The escape wheel is a part of the “escapement”, which is controlled by the periodic swing of the pendulum or balance wheel. It is powered by a coiled spring or suspended weight that rotates a gear train. The escapement allows the gears to advance or "escape" a fixed amount with each swing, to move the timepiece's hands forward at a steady rate. It regulates the clock’s system, so that it doesn’t unwind uncontrollably.
The jeweled pallets and escape wheel teeth are particularly elegant in this video of a Brocot escapement in a French mantel clock.
Some of the oldest accounts of epilepsy are found in ancient writings from Babylonia and India (Ayurvedic medical system), dating as far back as 2000 BC. The ancient Greeks saw epilepsy as a supernatural phenomenon, the “holy sickness”. Hippocrates, a Greek physician who lived around 450 BC, believed the illness had natural causes. Over the next 2000 years, various theories emerged to explain its cause: epileptics were possessed by spirits or devils (a view popular at the time of Christ); it was caused by a build-up of phlegm in the arteries leading to the head; it was an infectious disease. Hippocrates' view of epilepsy as a brain disorder didn’t become widely accepted until the 19th century.
This is the first of four excerpts from The Reasonable Horologist - a book by the fictional Rev. Kenner Davenport, 1783 - describing the mechanics, history and metaphysical nature of clocks and time.
In Harding's interview with Dave Weich of Powells Books, he describes Davenport as an "amalgam of the old critic Hugh Kenner and the old writer Guy Davenport because they did all these funny little books about automatons and strange things like that. It's a little homage to them, and a way to give the writing access to that strain of thinking.” Guy Davenport’s literary friendship with Hugh Kenner resulted in their collaboration on 2 books in the 1960's, with Kenner as author and illustrations by Davenport. They both perceived the world in unconventional and visionary ways – ways that linked seemingly unrelated ideas and concepts to create greater insight.
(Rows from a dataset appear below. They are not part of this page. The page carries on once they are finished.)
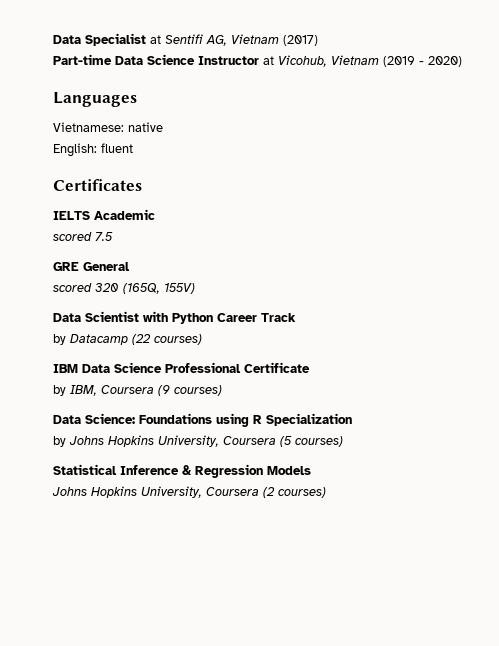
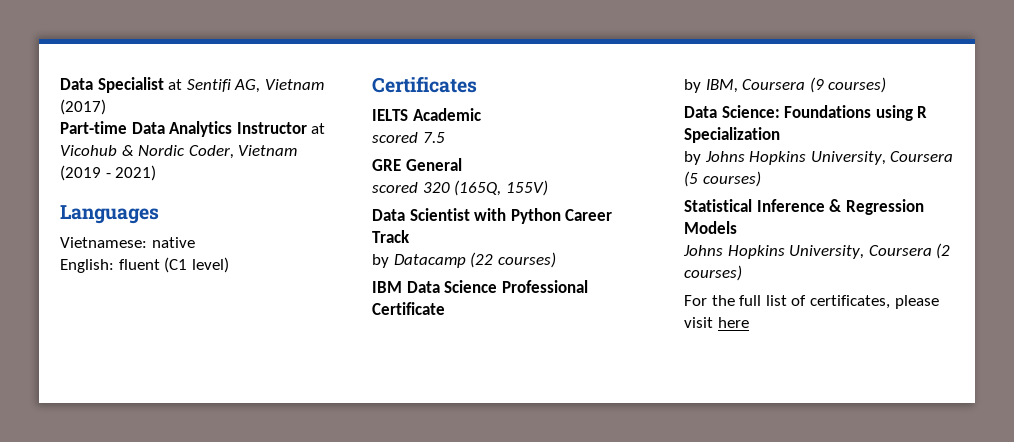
[147,54,195,65] Science -> [169,121,233,137] Analytics
[278,55,327,67] Vicohub, -> [60,145,234,159] Vicohub & Nordic Coder,
[428,56,462,67] 2020) -> [115,165,157,181] 2021)
(133, 148) none -> [164,257,229,273] (C1 level)
(326, 492) none -> [684,295,939,309] [684,317,749,328] // For the full list of certificates, please visit here

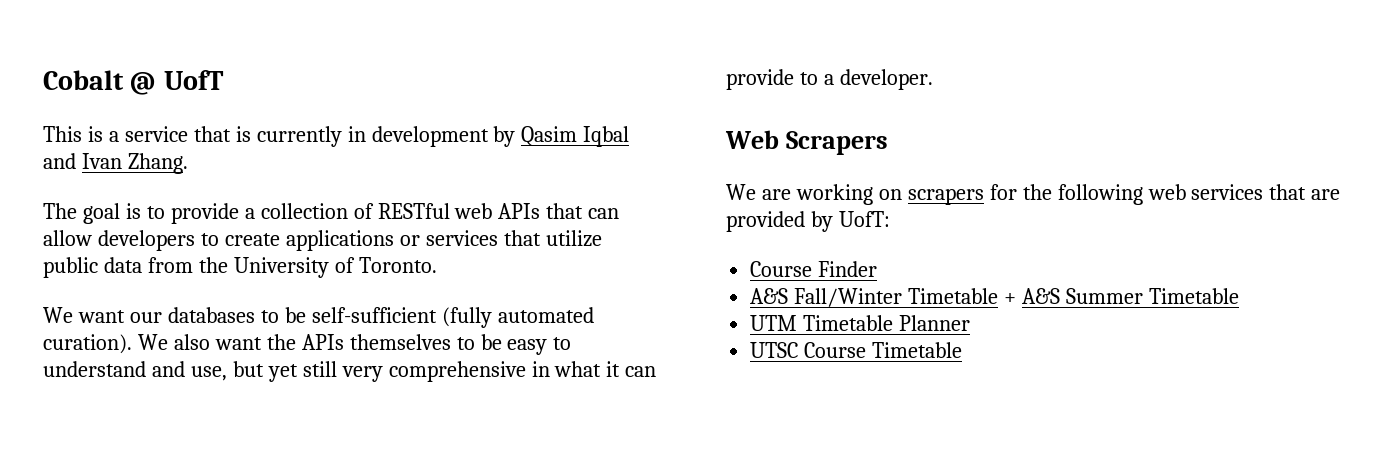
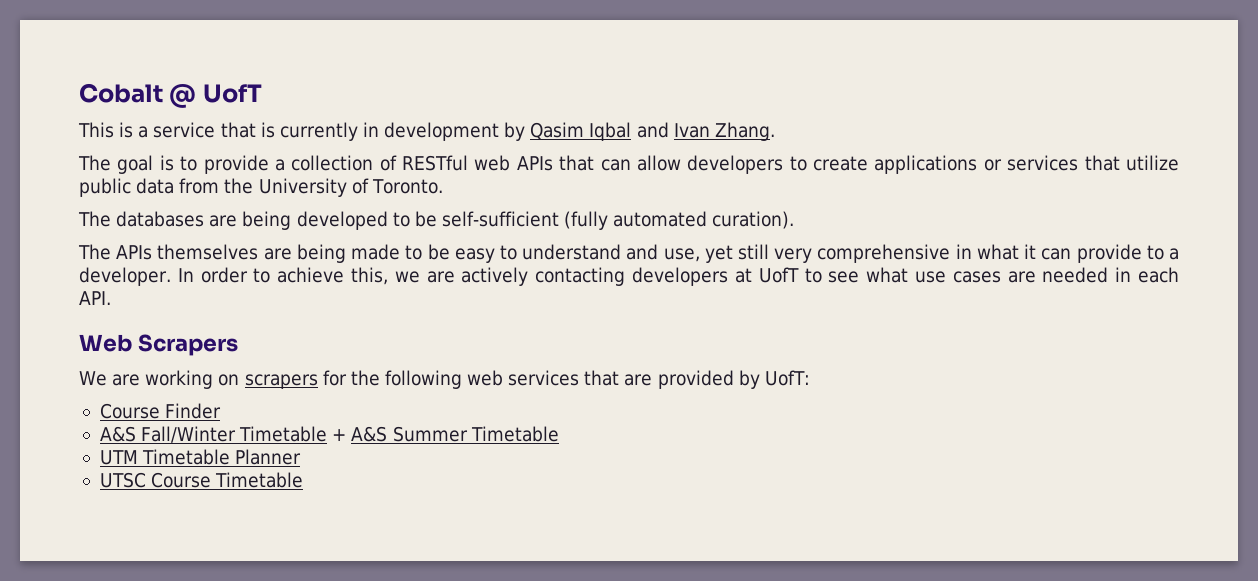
[43,307,255,323] We want our databases -> [78,211,388,230] The databases are being developed
[137,334,451,350] We also want the APIs themselves -> [78,244,401,263] // The APIs themselves are being made
[232,361,264,377] but -> (700, 255) none
(933, 79) none -> [177,267,1180,286] [79,291,111,305] In order to achieve this, we are actively contacting developers at UofT to see what use cases are needed in each API.

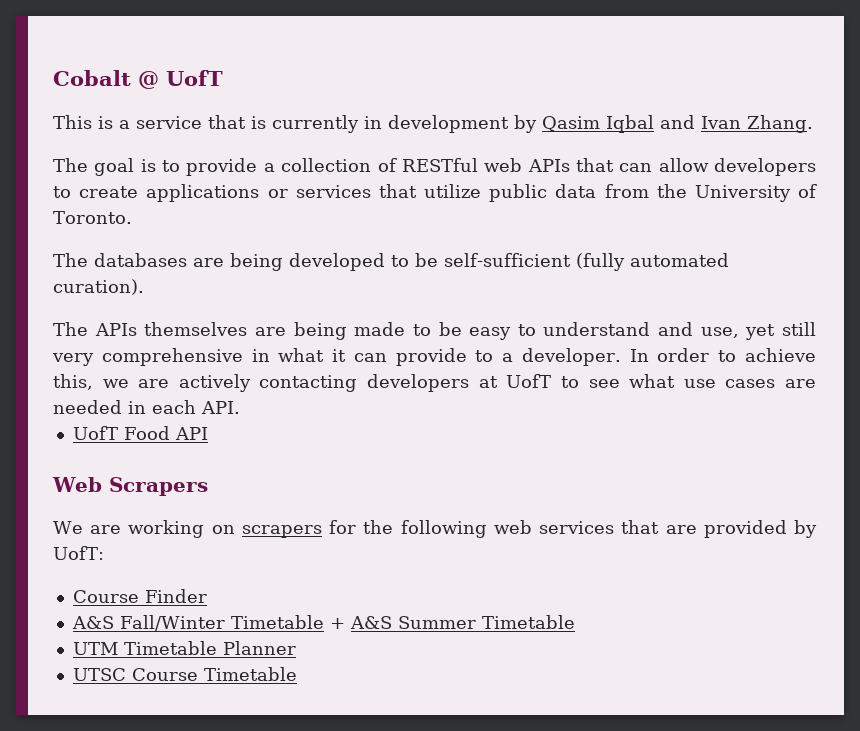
(111, 298) none -> [72,426,208,440] // UofT Food API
One of the inspirations for Tinkers’ setting is northern Maine, where Harding’s maternal grandfather grew up and lived. Harding’s fictional West Cove, Maine is modeled on towns in the Maine Highlands and Moosehead Lake region: Greenville, Garland, and Dexter.
The North Woods region of Maine – its remote beauty with lakes and forests, and its harsh climate – bred a down-to-earth individualism in those who lived there, particularly in the early days.